Loading State Machines Programmatically

You can load state machines programmatically instead of using the stateMachineId prop:

// Load by ID after animation is ready
await _controller?.stateMachineLoad('myStateMachine');
await _controller?.stateMachineStart();

// Load from JSON data
final stateMachineJson = '{"states":[...],"transitions":[...]}';
await _controller?.stateMachineLoadData(stateMachineJson);
await _controller?.stateMachineStart();

// Stop when done
await _controller?.stateMachineStop();

Understanding State Machine Components (Defined in .lottie)

Understanding the structure defined within the .lottie file helps in using the player API effectively:

  • Descriptor: Contains the state machine's unique id (used in stateMachineLoad or the stateMachineId prop) and the index of the initial state.

  • States: Defines possible animation states.

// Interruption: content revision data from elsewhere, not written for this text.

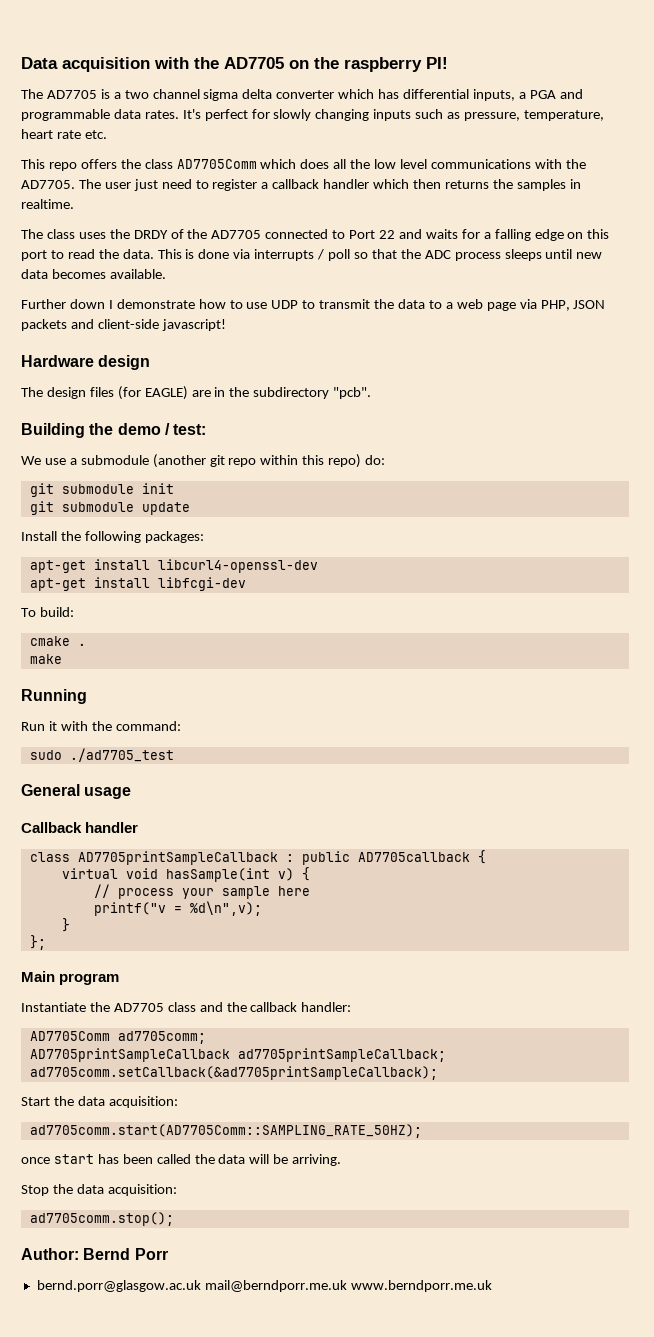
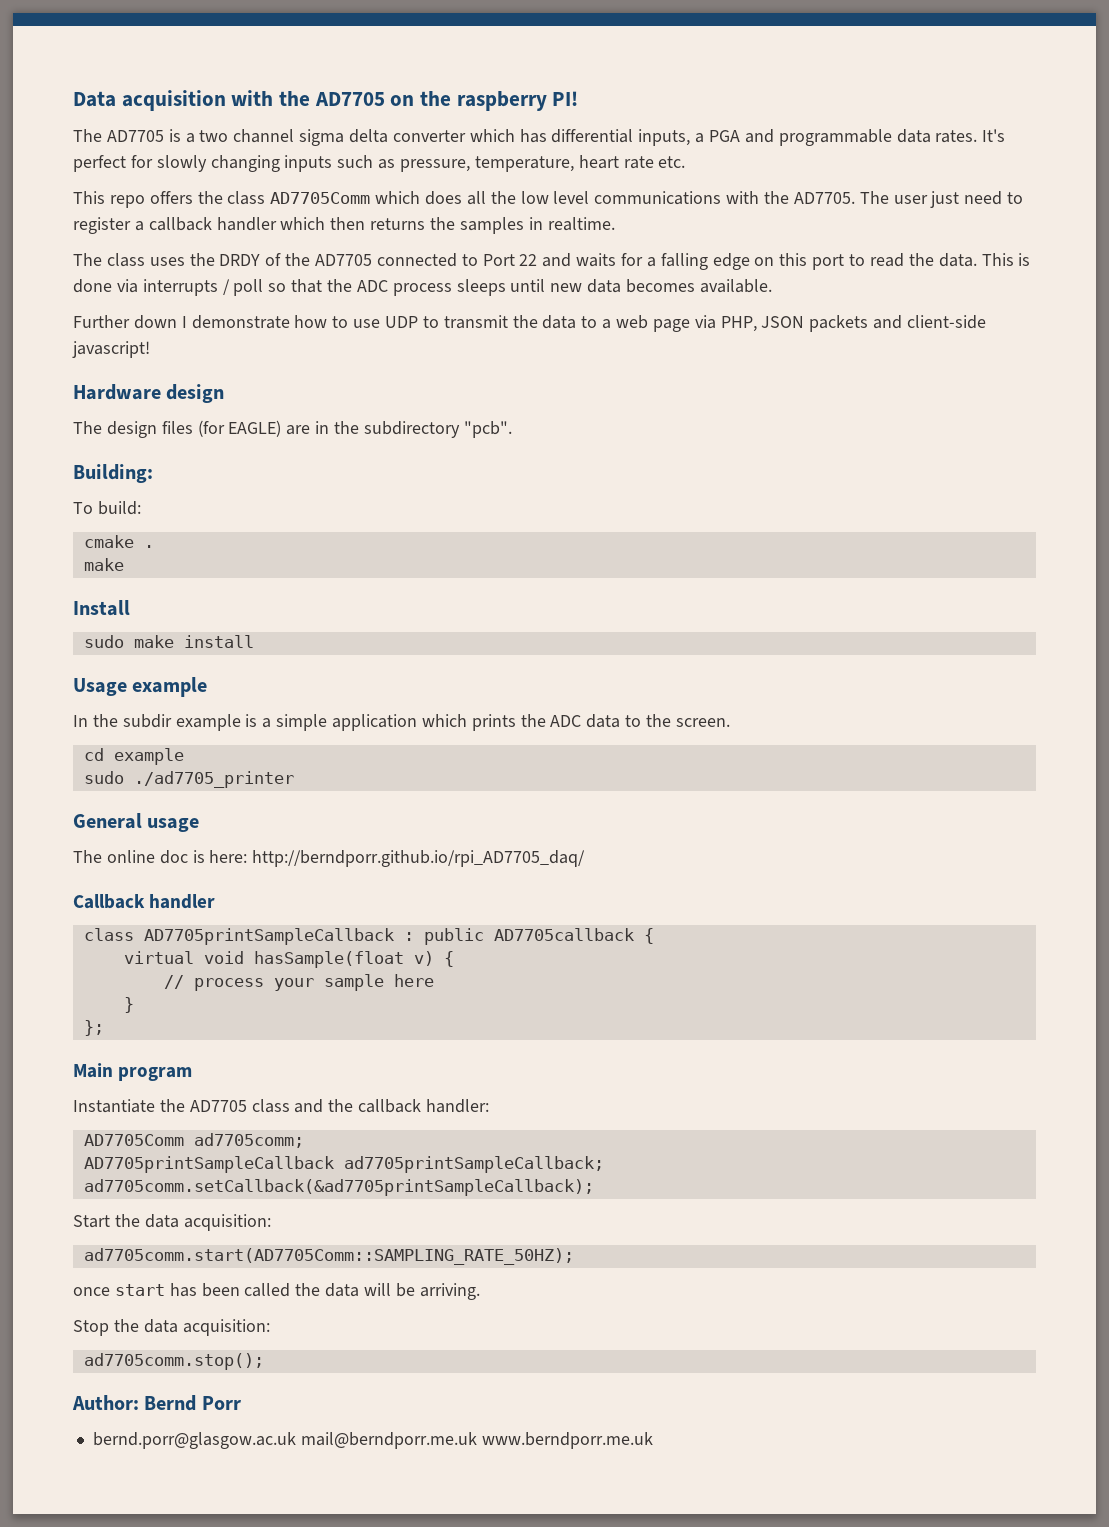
[21,423,207,438] [21,454,386,468] [29,483,174,497] [29,501,190,515] [21,531,204,543] [29,559,318,573] [29,577,246,591] Building the demo / test: // We use a submodule (another git repo within this repo) do: // git submodule init // git submodule update // Install the following packages: // apt-get install libcurl4-openssl-dev // apt-get install libfcgi-dev -> [73,464,153,483] Building:
[21,689,87,704] [21,721,181,731] [29,748,174,762] [21,784,132,799] Running // Run it with the command: // sudo ./ad7705_test // General usage -> [73,600,130,616] [83,635,254,648] [73,677,208,697] [73,714,730,731] [83,748,184,765] [83,771,294,788] [73,813,200,832] [73,850,586,867] Install // sudo make install // Usage example // In the subdir example is a simple application which prints the ADC data to the screen. // cd example // sudo ./ad7705_printer // General usage // The online doc is here: http://berndporr.github.io/rpi_AD7705_daq/
[165,868,270,882] hasSample(int -> [253,951,404,968] hasSample(float
[93,901,262,916] // printf("v = %d\n",v); -> (434, 980) none

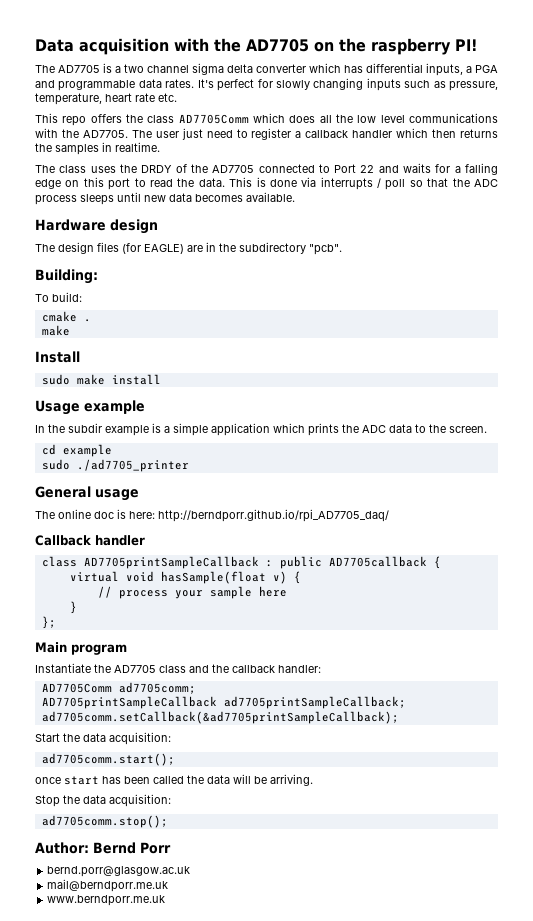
[73,315,987,332] [72,341,150,358] // Further down I demonstrate how to use UDP to transmit the data to a web page via PHP, JSON packets and client-side javascript! -> (295, 197) none
[83,1248,574,1265] ad7705comm.start(AD7705Comm::SAMPLING_RATE_50HZ); -> [41,753,175,766] ad7705comm.start();
(296, 1440) none -> (191, 871) //
(477, 1440) none -> (169, 885) //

The main type PlaybackState controls animation aspects like marker, segment, loop, autoplay, speed, and mode.

  • Transitions: Rules for moving between states (from_state, to_state) based on a trigger event.

  • Events: Triggers for transitions, fired via the stateMachineFire method or by setting inputs.

  • Guards (Optional): Conditions within transitions that check context variables to allow or prevent the transition.

  • Context Variables (Optional): Stored data (Numeric, String, Boolean) used by guards.

Debugging and Troubleshooting

  1. State Machine Not Loading/Starting:

    • Check ID: Verify the stateMachineId matches the ID in the .lottie manifest.

    • Animation Loaded? Ensure the animation loaded correctly before programmatic loading. Use onViewCreated to confirm the controller is available.

  2. Events Not Triggering Transitions:

    • Check Event Name: Ensure you're firing the correct event name that matches the state machine definition.

    • Verify Guards: Check guard conditions defined in the .lottie file.

    • State Machine Started? Confirm the state machine is running.

  3. Animation Playback Issues in States:

    • Check Marker/Segment: Ensure marker names or segment frame numbers defined in states exist in the animation.

  4. Debugging Tip: Use stateMachineOnStateEntered, stateMachineOnStateExit, and stateMachineOnTransition callbacks to log state changes.